Dua sih (pertimbangannya). Sebenarnya waktu di Jakarta sudah mulai, rumah saya juga sudah punya panel surya, (saya) ngurus sampah. Lalu saya tuh lahir di Jakarta, jadi sebetulnya masih oke di Jakarta. Tapi suami saya enggak suka di Jakarta, karena terlalu hiruk-pikuk dan semakin macet. Dia tidak merasa tenang di Jakarta. Dan anak-anak juga, kita senang dekat dengan alam.
Baca juga: Tantangan Perempuan Bekerja: Standar Ganda dalam Masyarakat
Jadi kayaknya pindah ke Bali itu opsi yang sangat baik karena semua bisa didapatkan. Dekat dengan alam karena kami tinggal tidak jauh dari pantai; bisa banyak waktu bersama karena enggak macet, dan transisi ke periode dalam hidup saya di mana I have more time to think.
Dan betul juga, karena di sini bisa di-explore lebih banyak tentang sustainability. Ada waktu dan ruang untuk itu.
Followers dan pembaca Magdalene lebih banyak perempuan muda, Gen Z dan Milenial. Apa pesan Bu Suzy agar mereka bisa menghadapi dunia yang semakin berat ini?

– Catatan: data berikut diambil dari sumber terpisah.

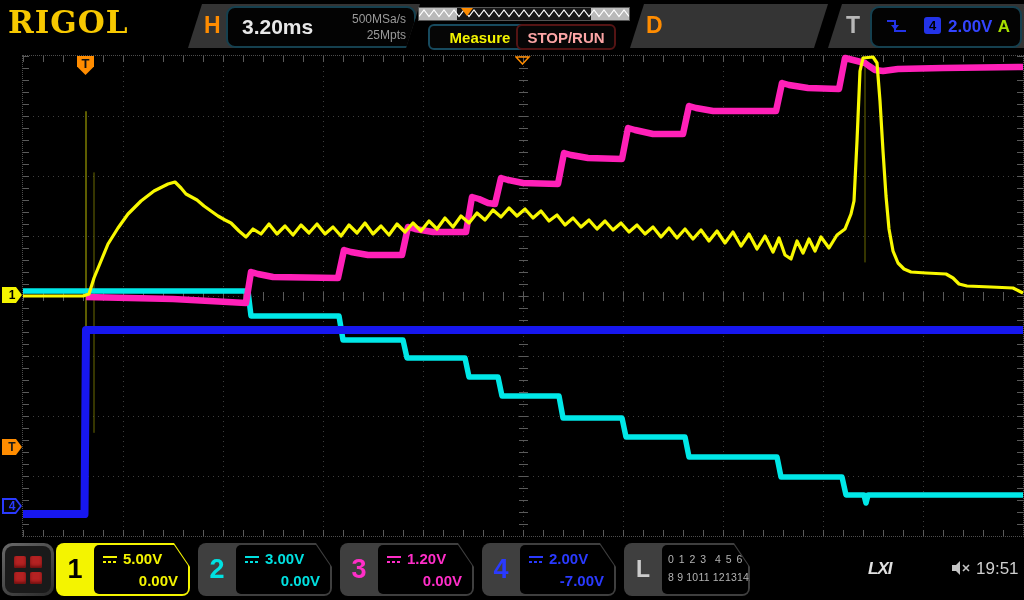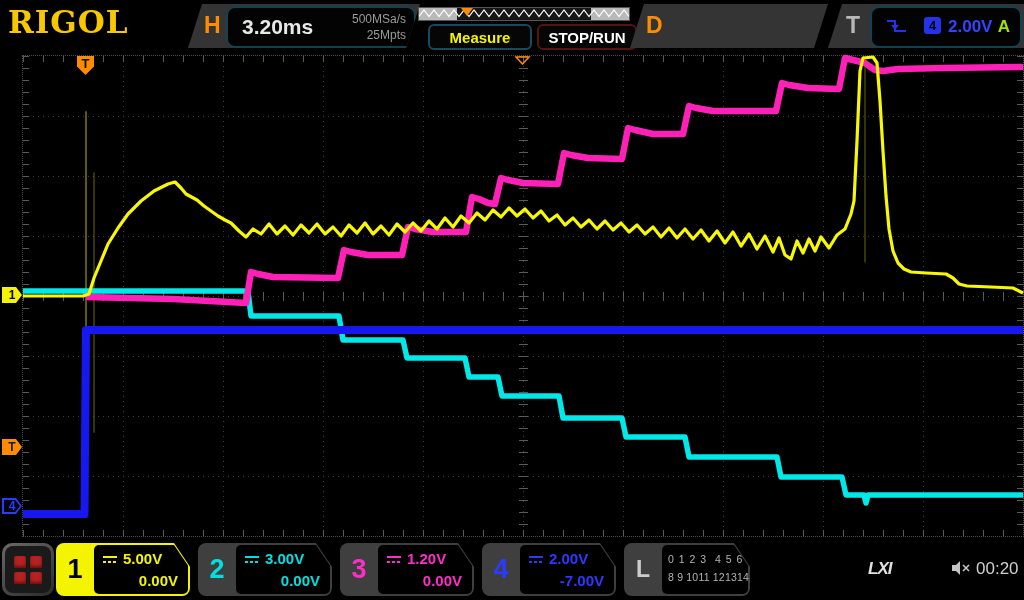--- a/index.html
+++ b/index.html
@@ -29,7 +29,7 @@
   .btn{position:absolute;top:24px;height:22px;background:#060606;border-radius:6px;
        display:flex;align-items:center;justify-content:center;font-weight:bold;font-size:15px;}
   .btn.measure{left:420px;width:100px;border:2px solid #174a5e;color:#f4f400;margin-left:8px;}
-  .btn.stoprun{left:537px;width:96px;border:2px solid #551414;color:#ffffff;}
+  .btn.stoprun{left:516px;width:96px;border:2px solid #551414;color:#fca5a5;}
   .trigicon{position:absolute;left:14px;top:10px;}
   .trigbadge{position:absolute;left:52px;top:9px;width:17px;height:17px;background:#2333e8;
        border-radius:3px;color:#000;font-weight:bold;font-size:13px;display:flex;

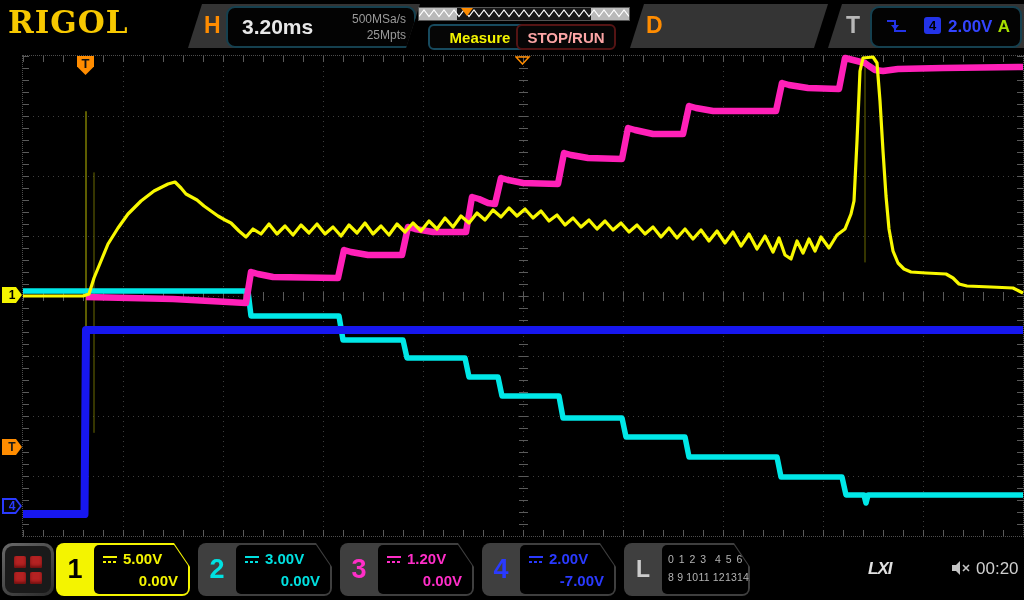--- a/index.html
+++ b/index.html
@@ -263,7 +263,7 @@
       <polygon points="2,5 6,5 10,1 10,15 6,11 2,11" fill="#c4c4c4"></polygon>
       <path d="M13 5 L19 11 M19 5 L13 11" stroke="#c4c4c4" stroke-width="1.6"></path>
     </svg>
-    <div class="clock">00:20</div>
+    <div class="clock">19:51</div>
   </div>
 </div>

Pesan saya adalah to be confident about the future. Karena meskipun kita sekarang banyak masalah, sebenarnya ada perubahan yang luar biasa yang sudah berjalan. Yaitu sudah dimulai dan ada kesadaran tentang masalah lingkungan dan sosial. Ini satu hal yang terjadi, padahal saya tidak harapkan. Karena untuk sekian lama, banyak orang yang meremehkan kalau kita jadi environmentalist. Tapi sekarang berbeda. Jauh lebih banyak orang yang tertarik dengan isu-isu lingkungan dan sosial, termasuk kesetaraan gender. Jadi saya pikir, waktunya sudah tiba. Untuk semua anak muda di sana, ini momen Anda untuk betul-betul memahami mengenai isu-isu ini di dunia. Dan karena dunia juga sudah digital, begitu banyak yang bisa Anda lakukan untuk belajar, mempengaruhi orang lain untuk mengerti tentang isu-isu, dan juga mengenai bagaimana Anda bisa stand up for these issues because you can create contents. Or to make your voice heard online. It’s a wonderful time in the next 10 years.